[Task prompt]: I need the number of lines in the data that contain the word "ПРИНЯЛ", and nothing beyond it.
***** Data records
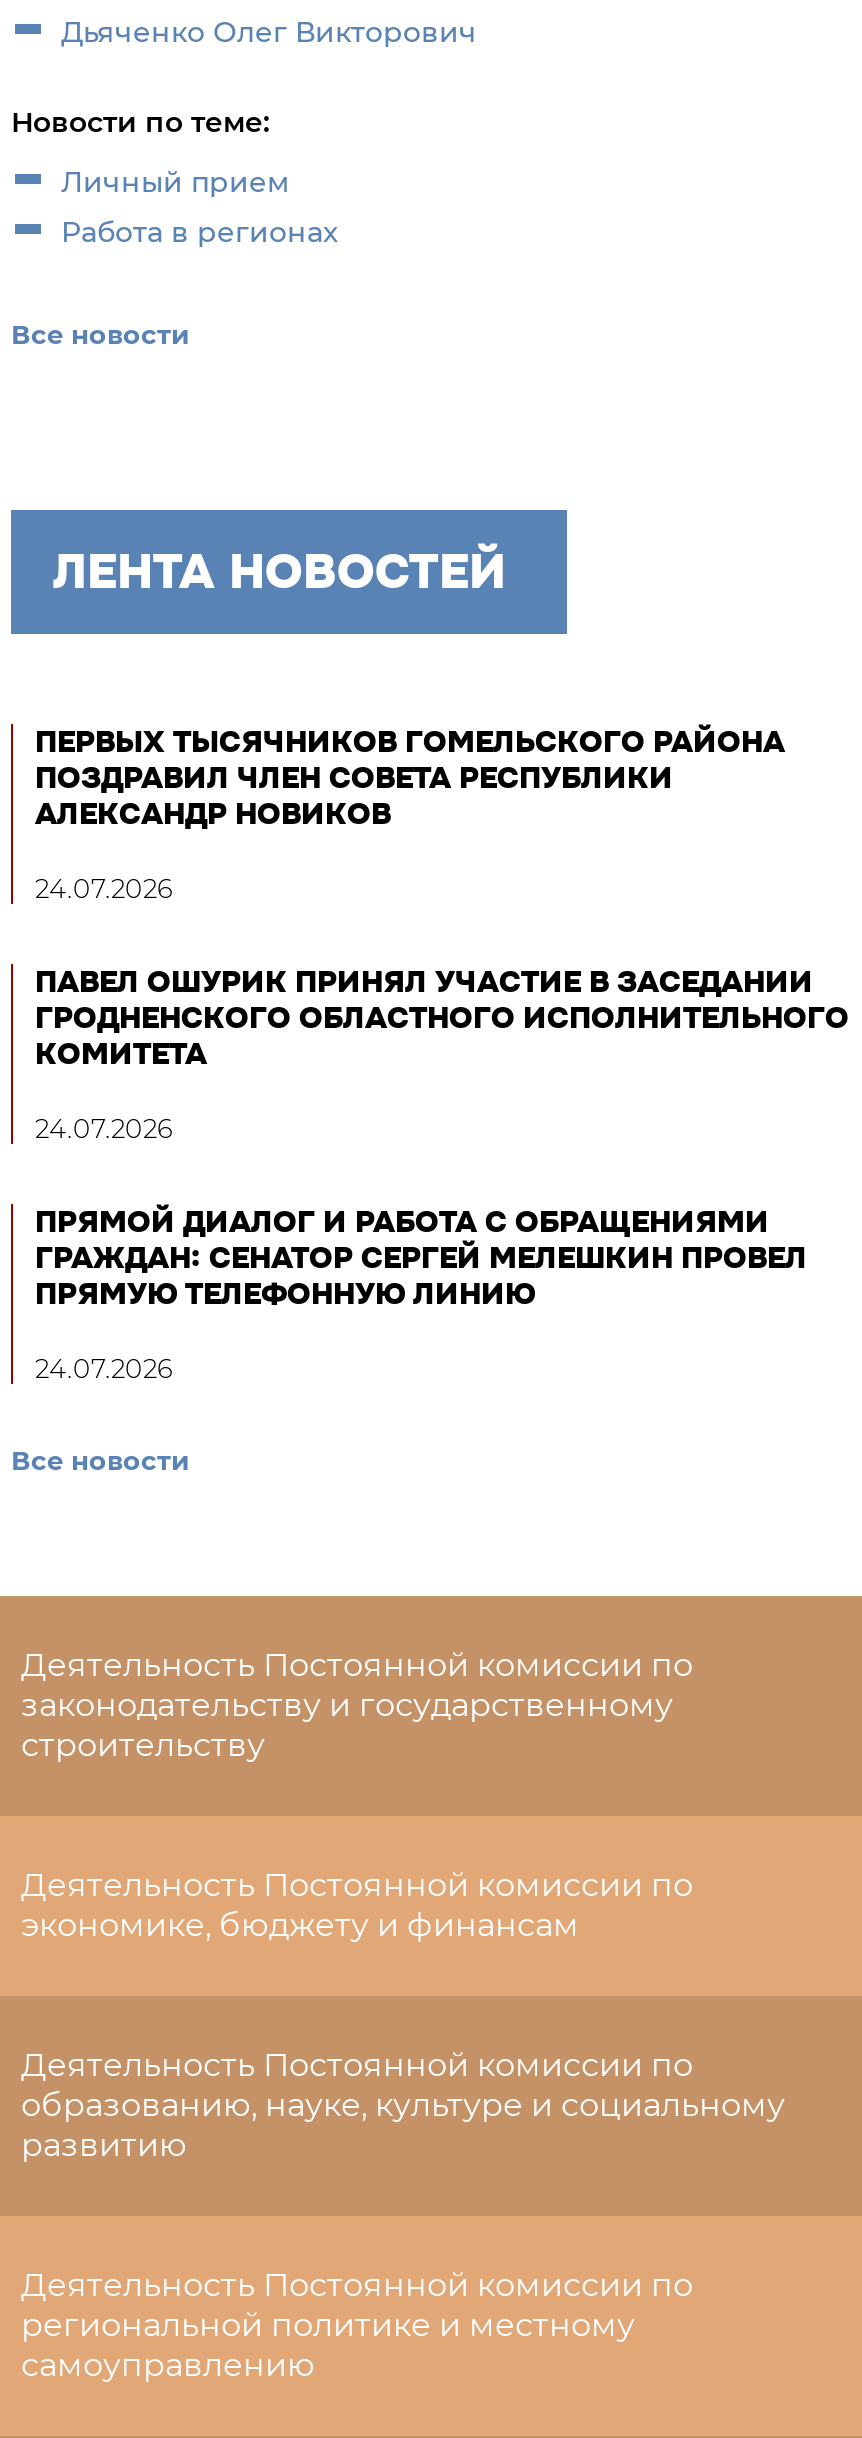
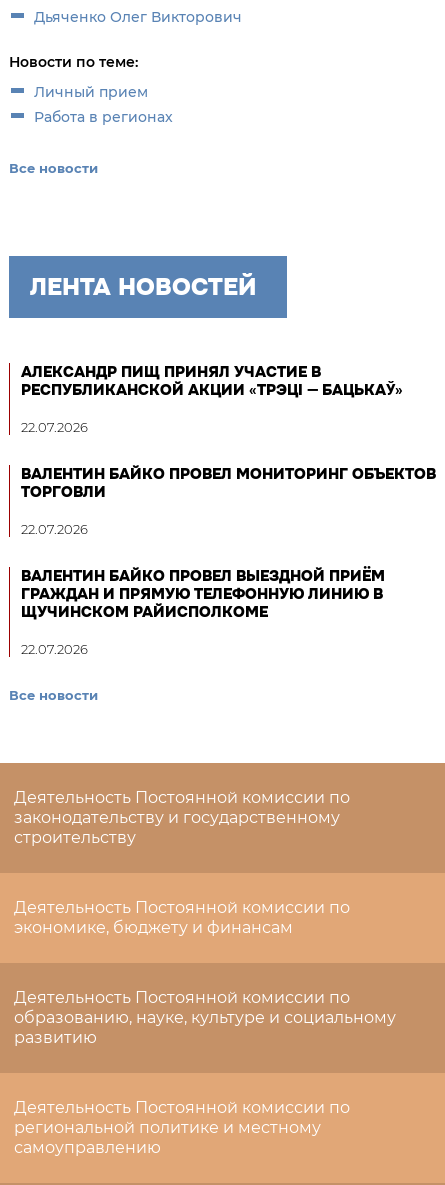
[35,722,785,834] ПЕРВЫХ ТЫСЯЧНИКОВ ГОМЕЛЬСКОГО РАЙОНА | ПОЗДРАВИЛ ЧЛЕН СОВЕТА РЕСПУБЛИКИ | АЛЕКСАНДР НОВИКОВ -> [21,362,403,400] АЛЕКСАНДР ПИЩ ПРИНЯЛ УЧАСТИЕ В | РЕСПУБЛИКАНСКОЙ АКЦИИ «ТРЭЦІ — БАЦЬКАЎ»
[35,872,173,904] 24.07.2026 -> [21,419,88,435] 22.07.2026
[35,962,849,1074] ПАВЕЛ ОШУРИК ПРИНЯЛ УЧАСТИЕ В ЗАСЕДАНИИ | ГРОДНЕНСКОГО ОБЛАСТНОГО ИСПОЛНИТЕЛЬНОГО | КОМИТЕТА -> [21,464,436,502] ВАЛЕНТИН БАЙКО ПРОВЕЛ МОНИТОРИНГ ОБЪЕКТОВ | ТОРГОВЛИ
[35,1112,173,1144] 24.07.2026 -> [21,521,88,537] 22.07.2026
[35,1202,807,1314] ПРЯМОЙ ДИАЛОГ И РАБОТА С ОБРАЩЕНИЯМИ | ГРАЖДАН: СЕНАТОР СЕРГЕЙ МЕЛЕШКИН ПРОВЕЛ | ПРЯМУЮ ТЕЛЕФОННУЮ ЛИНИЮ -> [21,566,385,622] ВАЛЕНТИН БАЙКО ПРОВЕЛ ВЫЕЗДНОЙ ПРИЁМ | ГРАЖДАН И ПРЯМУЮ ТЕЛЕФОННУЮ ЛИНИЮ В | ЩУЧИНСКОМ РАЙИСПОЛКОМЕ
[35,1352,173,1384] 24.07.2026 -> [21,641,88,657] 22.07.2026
**********
[Completed exercise]: 2